Monday, October 6, 2008

Sharing Self

It's always a little intimidating reading your own work aloud before a classroom full of students who may or may not appreciate your story, your humor, your depth of feeling.

So when I shared the essay I wrote about Daniel, I was nervous, my voice shook slightly, and I could feel my knees quivering beneath me. Lucky for me, I heard laughter or silence in all the right places and by the end of the essay, they had heard the message I intended.

The task before students is to evoke similar responses in their audiences through their writing: to make the readers and listeners laugh and think and see what it is they are writing about.
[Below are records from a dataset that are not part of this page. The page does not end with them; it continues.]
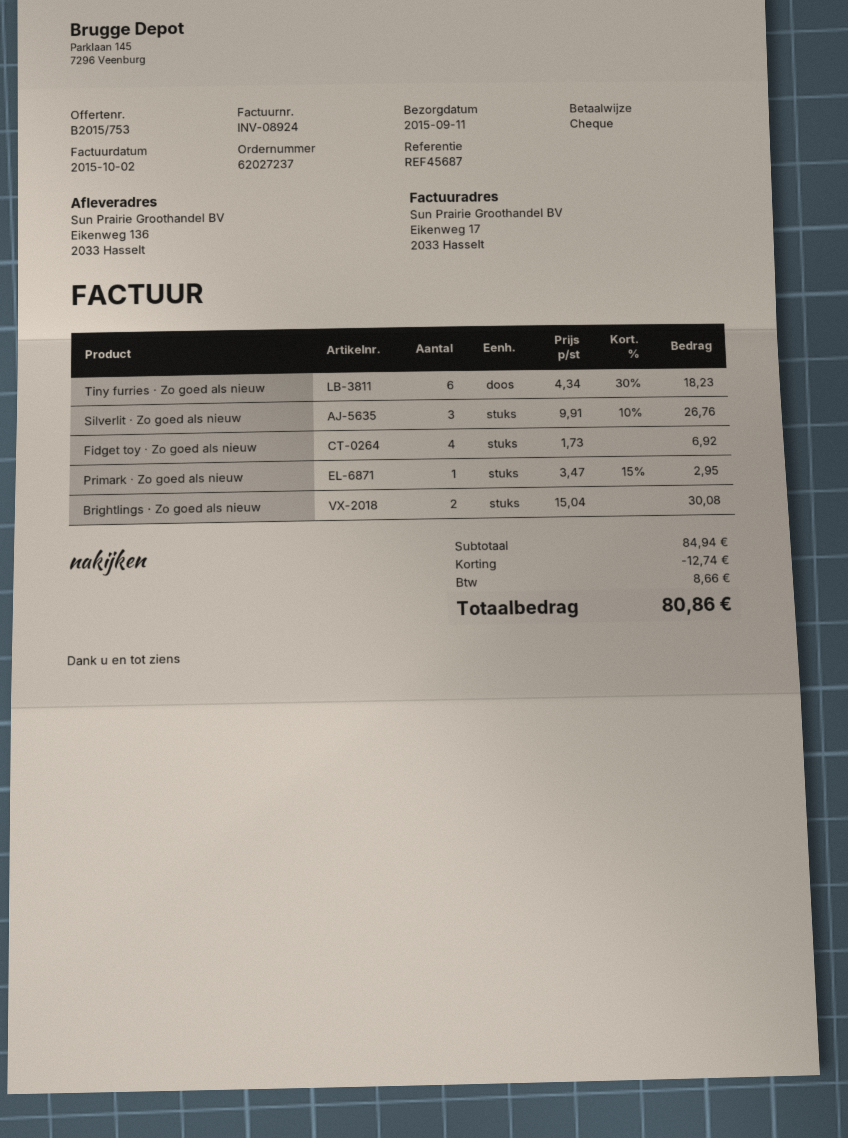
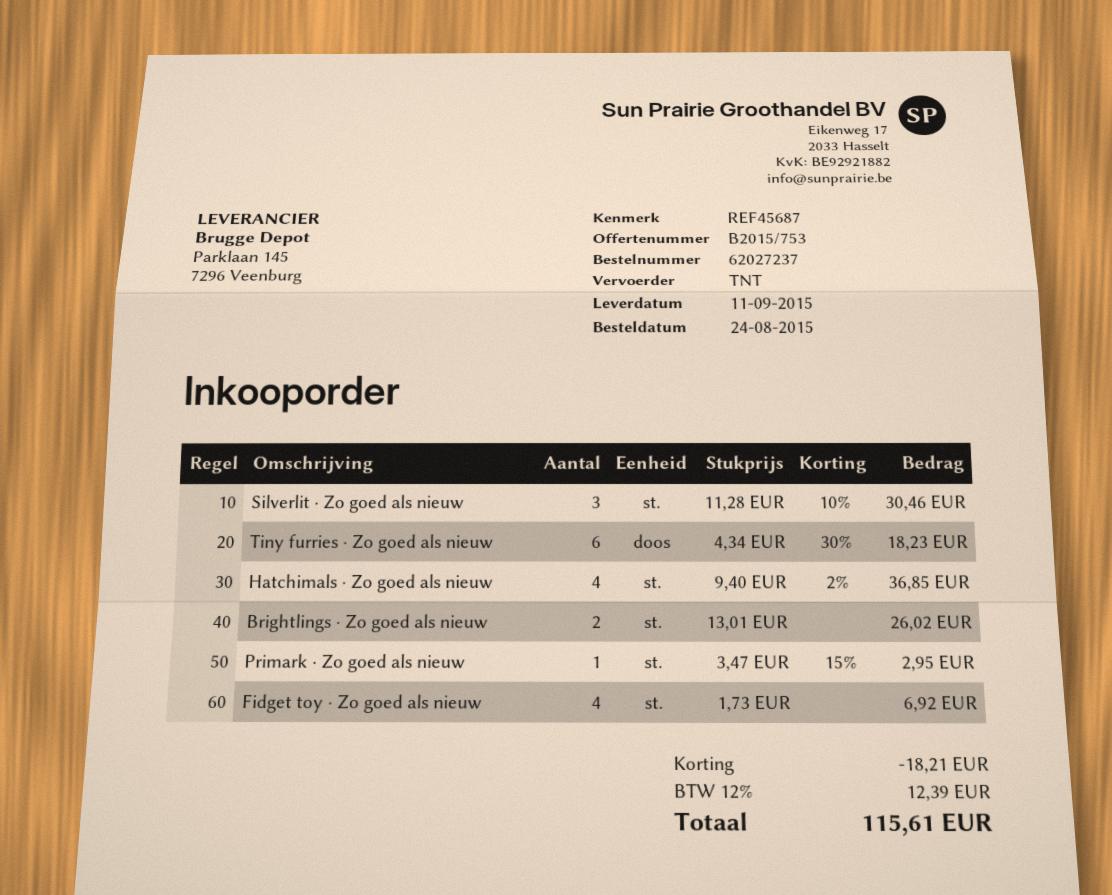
Silverlit · Zo goed als nieuw: 3 x 9.91 - 10% = 26.76 -> 3 x 11.28 - 10% = 30.46
Brightlings · Zo goed als nieuw: 2 x 15.04 = 30.08 -> 2 x 13.01 = 26.02
Hatchimals · Zo goed als nieuw: none -> 4 x 9.40 - 2% = 36.85
discount: 12.74 -> 18.21
tax: 8.66 -> 12.39
total: 80.86 -> 115.61

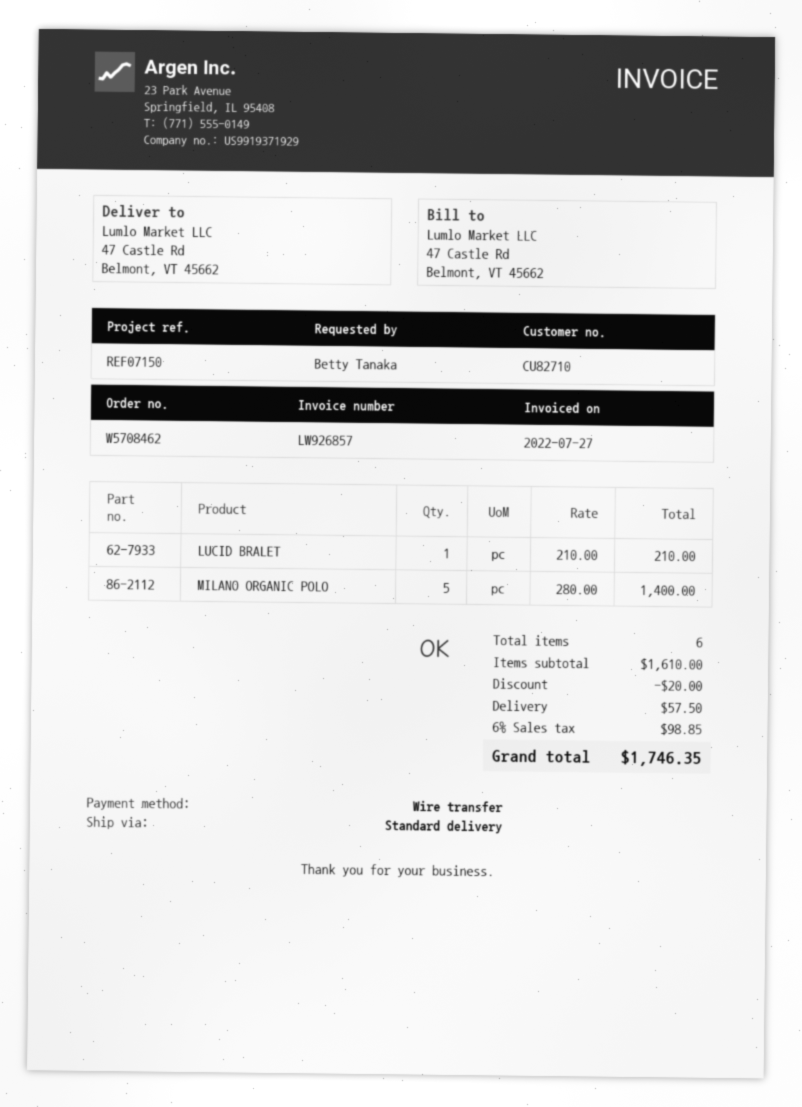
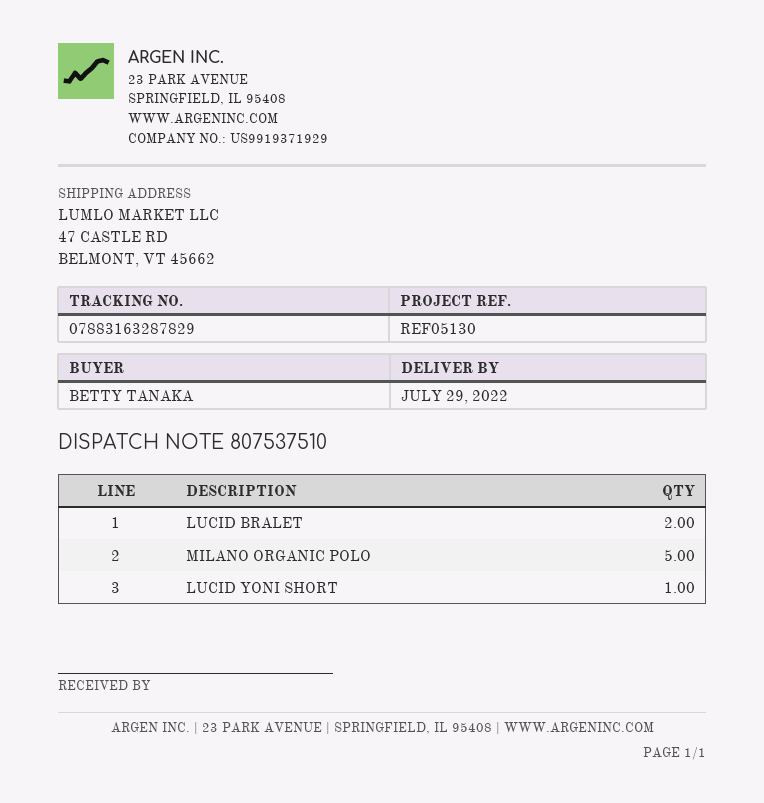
reference: REF07150 -> REF05130
LUCID BRALET: 1 -> 2
LUCID YONI SHORT: none -> 1

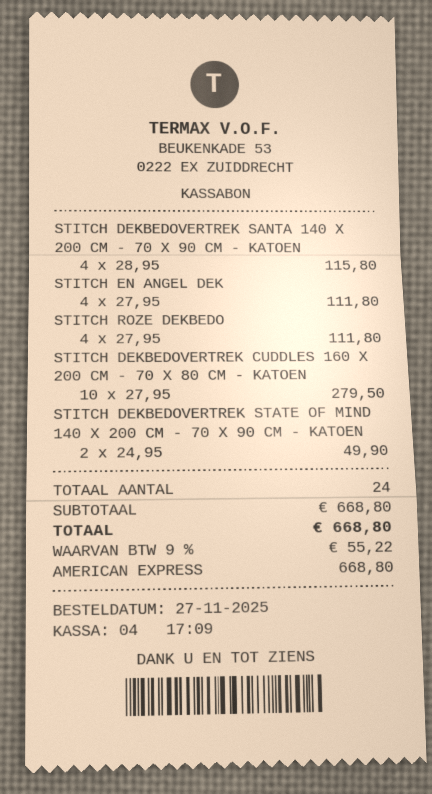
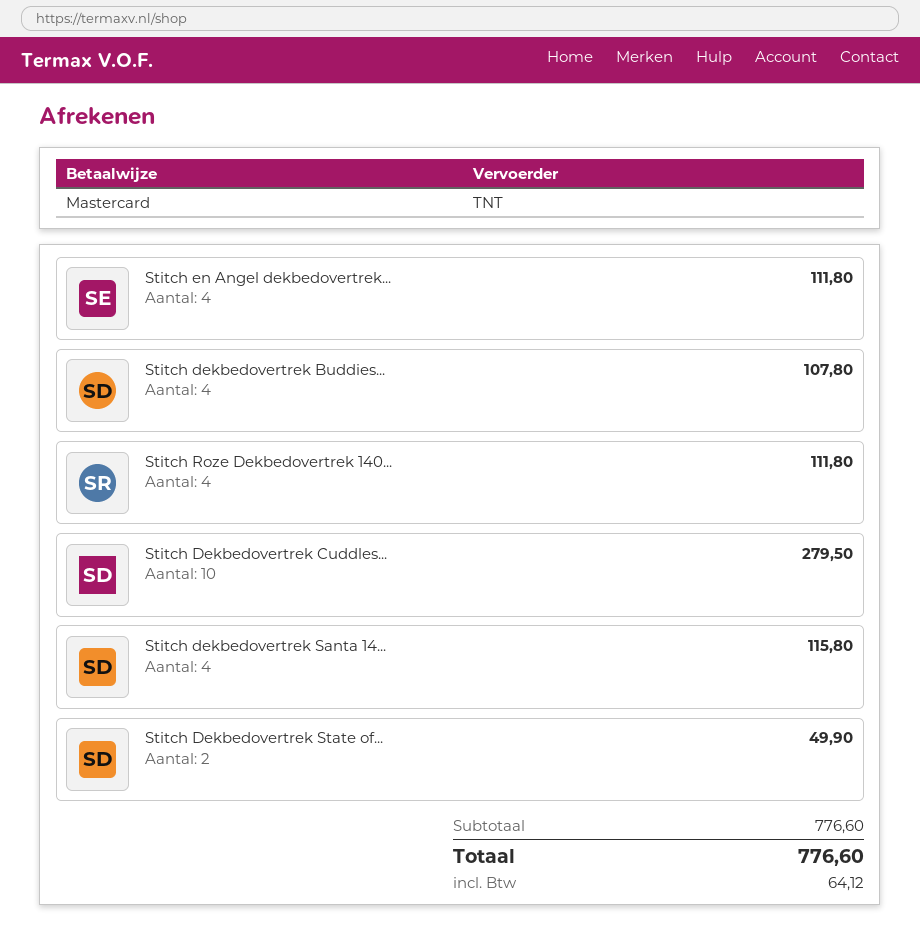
payment method: American Express -> Mastercard
Stitch dekbedovertrek Buddies...: none -> 4 for 107.80
subtotal: 668.80 -> 776.60
tax: 55.22 -> 64.12
total: 668.80 -> 776.60

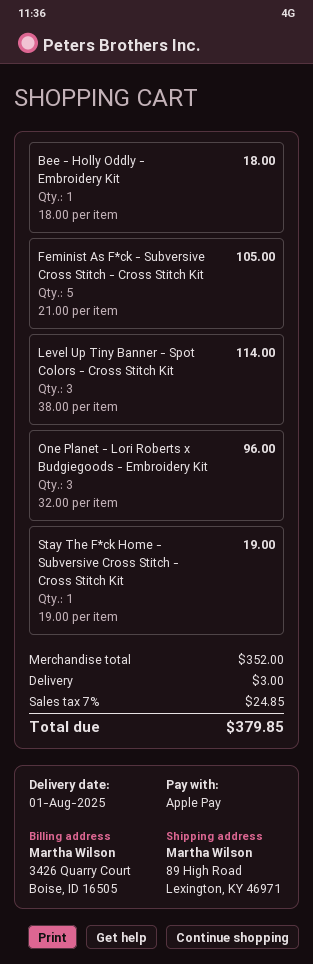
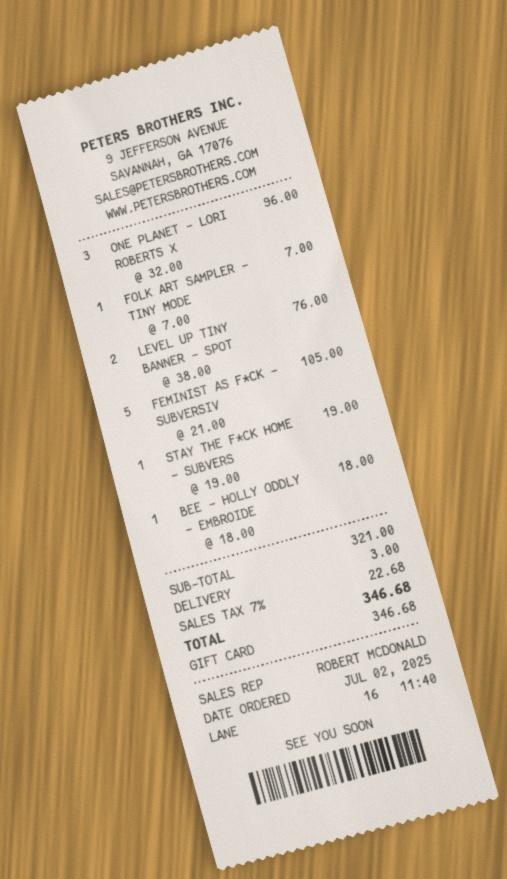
payment method: Apple Pay -> gift card
Level Up Tiny Banner - Spot Colors - Cross Stitch Kit: 3 x 38.00 = 114.00 -> 2 x 38.00 = 76.00
FOLK ART SAMPLER - TINY MODE: none -> 1 x 7.00 = 7.00
subtotal: 352.00 -> 321.00
tax: 7% = 24.85 -> 7% = 22.68
total: 379.85 -> 346.68

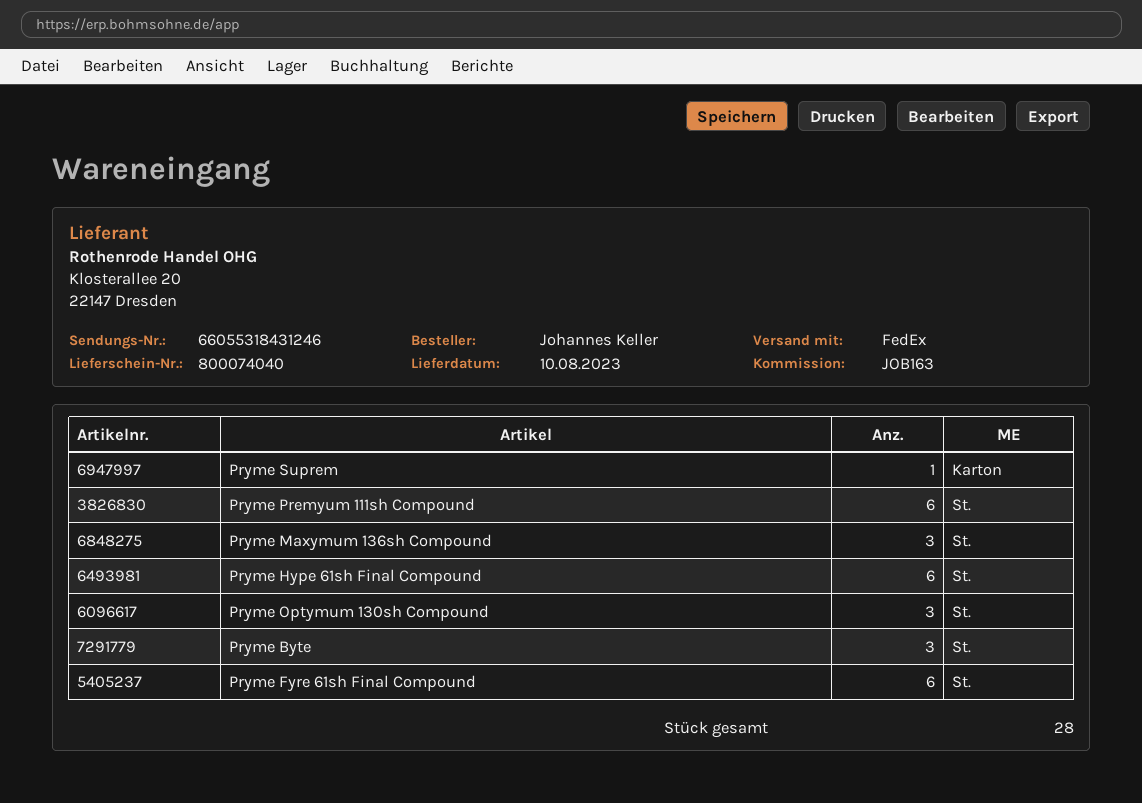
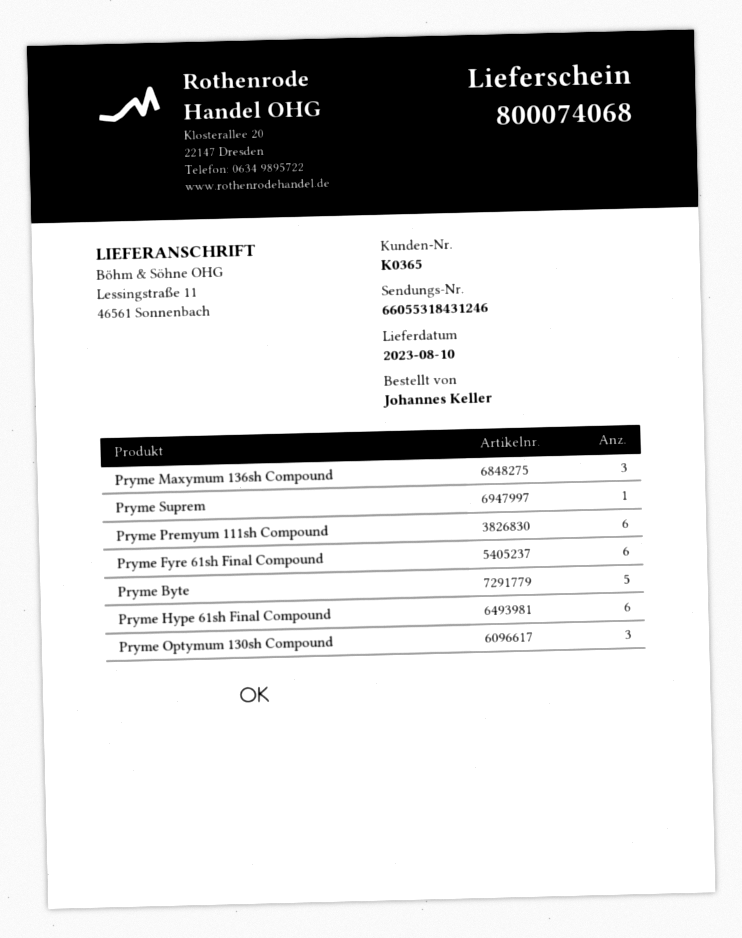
delivery note number: 800074040 -> 800074068
Pryme Byte: 3 -> 5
It is about becoming vunerable and open to negative responses, to inappropriate laughter, to uncaring or cold commemts. Teenagers don't often willingly offer themselves up as sacrificial lambs on the writing butcher block. They remain safe by telling the same cliched stories that teachers have read for eons. But growth only happens when we risk much more, when we risk our hearts and souls by pouring them onto a page where we are left open to attack. The growth happens when we become determined to be more and to do more than is expected.

So what does reading my story of Daniel do for me? It exposes me as a human being, one with a sense of humor, a sense of compassion. It also allows me to demonstrate to each of them the love that I have for what I ask of each of them.

May you grow with each word you write.